C’est toujours un exercice délicat que de fournir une suite à une série d’exception. Dans le cas de L’âge de glace, les auteurs ont pris soin de réinventer leur univers à chaque opus, le faisant osciller entre humour et action en adoptant des thèmes aussi variés que l’humanité, l’amitié, l’identité, la vieillesse ou la famille.

Ou plutôt, avaient pris soin.

La dérive des continents ne reprend pas cette appréciable finesse.

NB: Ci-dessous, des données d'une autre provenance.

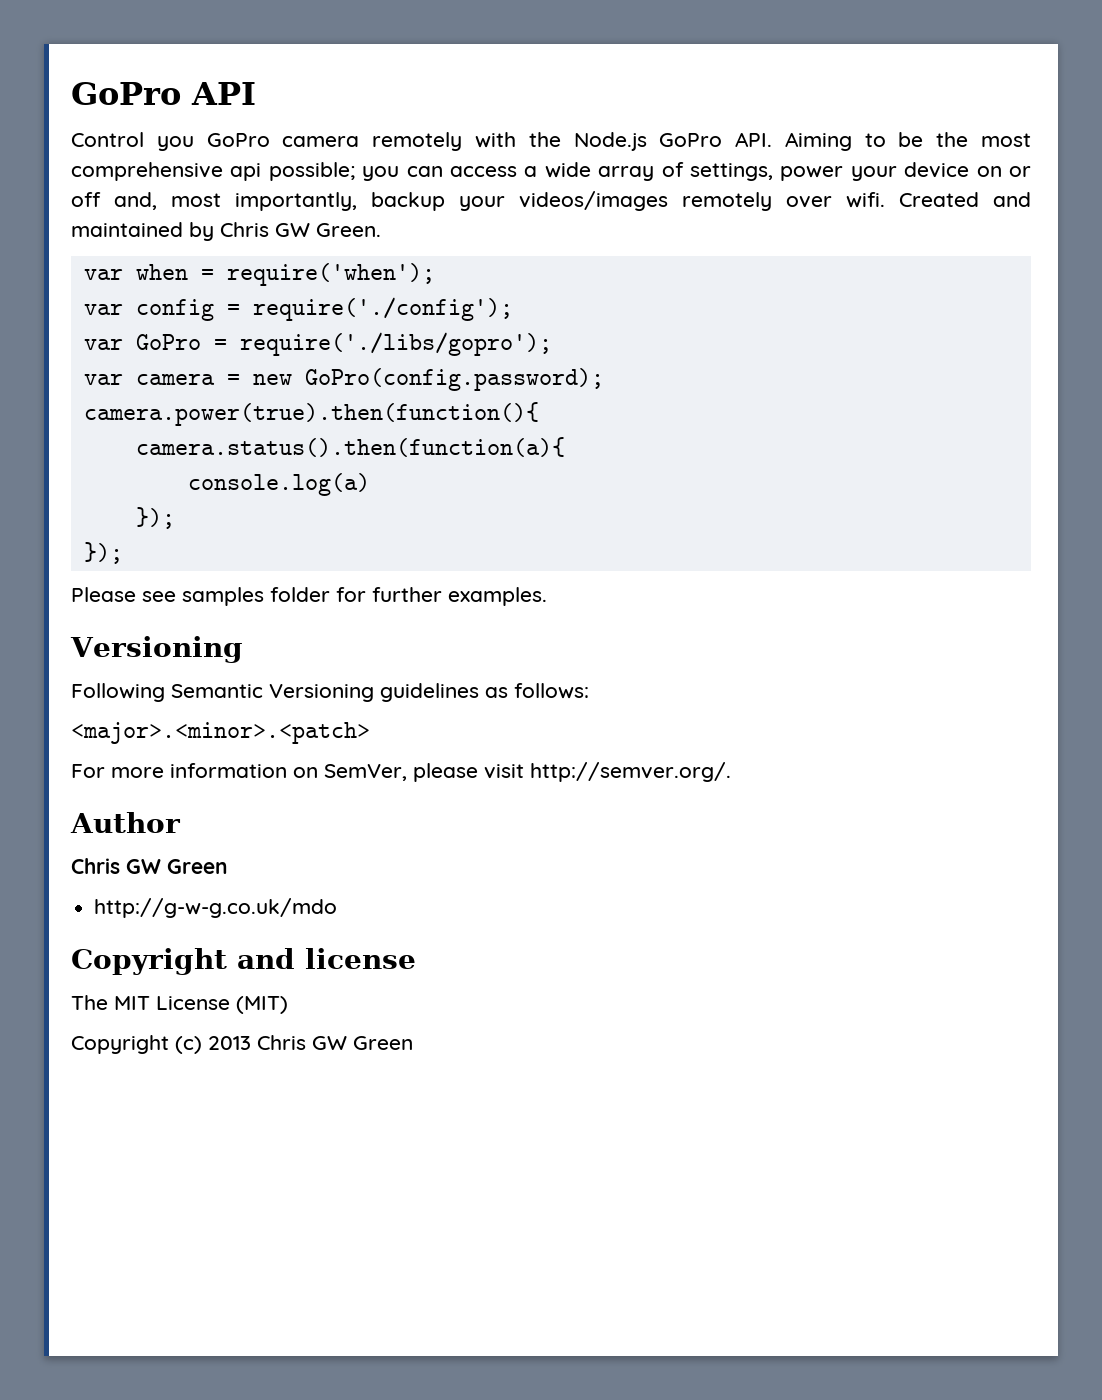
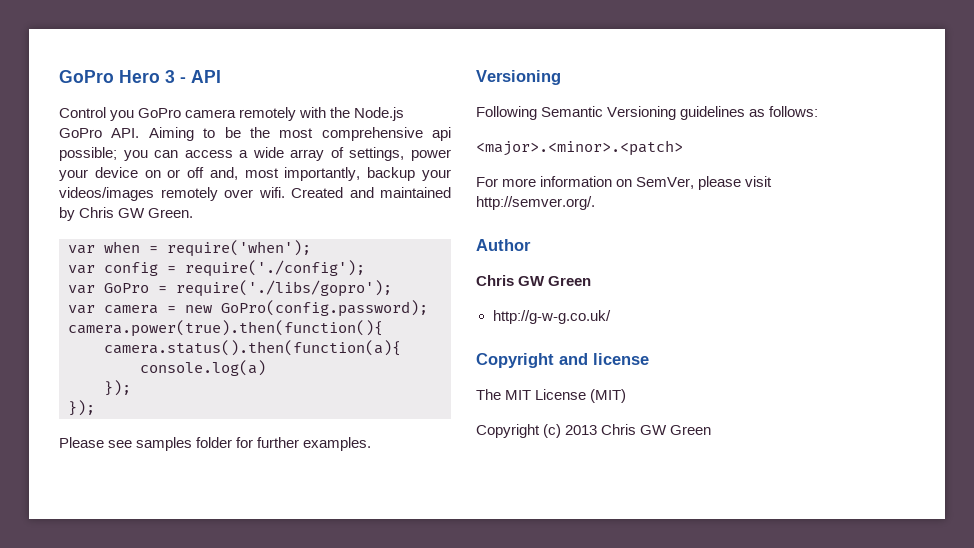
- GoPro API
+ GoPro Hero 3 - API
- http://g-w-g.co.uk/mdo
+ http://g-w-g.co.uk/

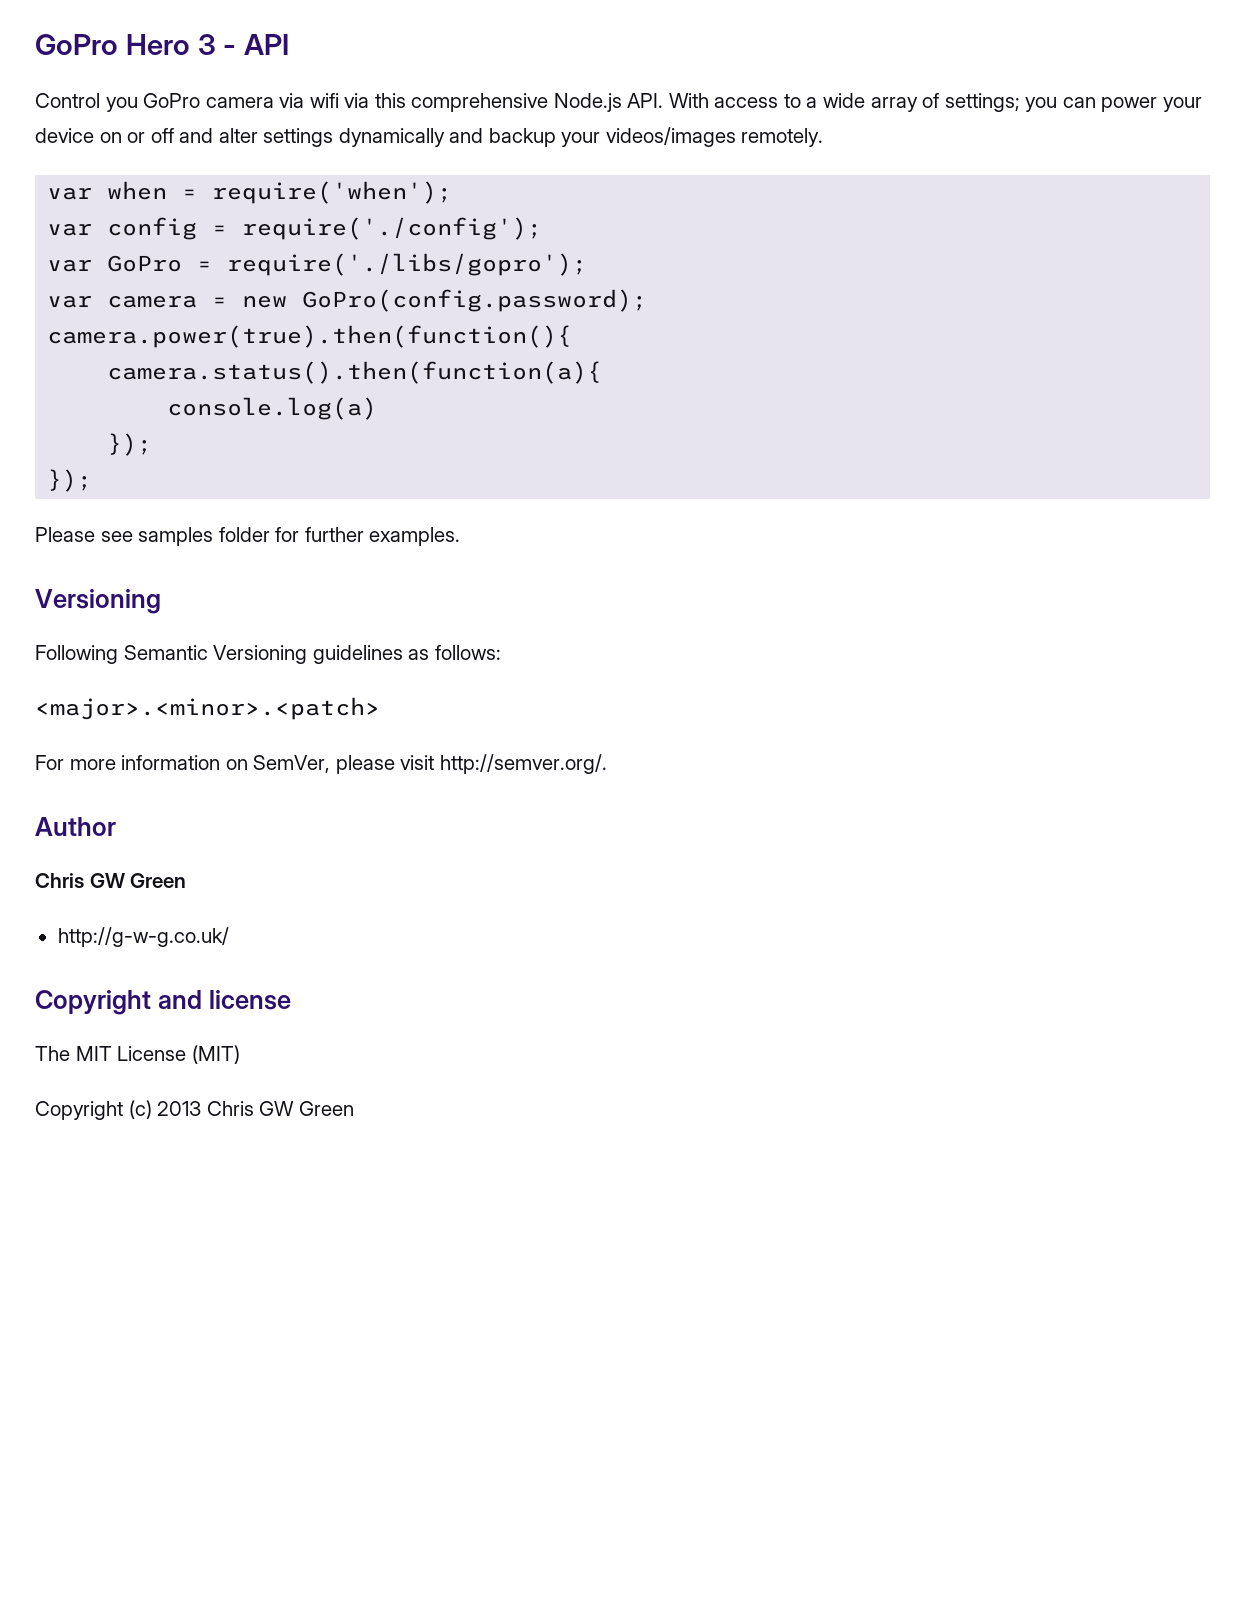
- Control you GoPro camera remotely with the Node.js GoPro API. Aiming to be the most comprehensive api possible; you can access a wide array of settings, power your device on or off and, most importantly, backup your videos/images remotely over wifi. Created and maintained by Chris GW Green.
+ Control you GoPro camera via wifi via this comprehensive Node.js API. With access to a wide array of settings; you can power your device on or off and alter settings dynamically and backup your videos/images remotely.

Ici, le deuxième niveau de lecture n’est pas élégamment amené sous une forme discrète et intégrée aux délires des créateurs ; il est brutalement posé, dès les premières scènes, sous la forme d’un conflit patent entre père et fille, qui n’est qu’un calque parfait de tous les clichés sur le sujet ― avec des dialogues dignes de Premiers baisers, en prime. C’est ridicule, dépourvu de la moindre originalité, terriblement conforme à l’idée américaine de la famille idéale et de la parfaite crise d’adolescence.

Même chose pour les délires sur la piraterie : on n’a plus une métaphore délirante adaptée à un univers déjanté, mais une pathétique enfilade de poncifs avec le très vilain capitaine et le second vaguement honteux qui va finir du côté clair de la force.

Le résultat n’est pas ennuyeux ― les monteurs et réalisateurs ont trop de bouteille pour ça ― mais manque terriblement d’originalité ; c’est d’autant plus malheureux que l’originalité était justement la signature de la série. Et au final, La dérive des continents est très clairement l’Âge de glace de trop.

Heureusement, Scrat arrive encore à sauver un peu l’affaire et à bien faire marrer le spectateur. Sans ce crétin qui court après son gland, on serait carrément resté dans le « piètre ».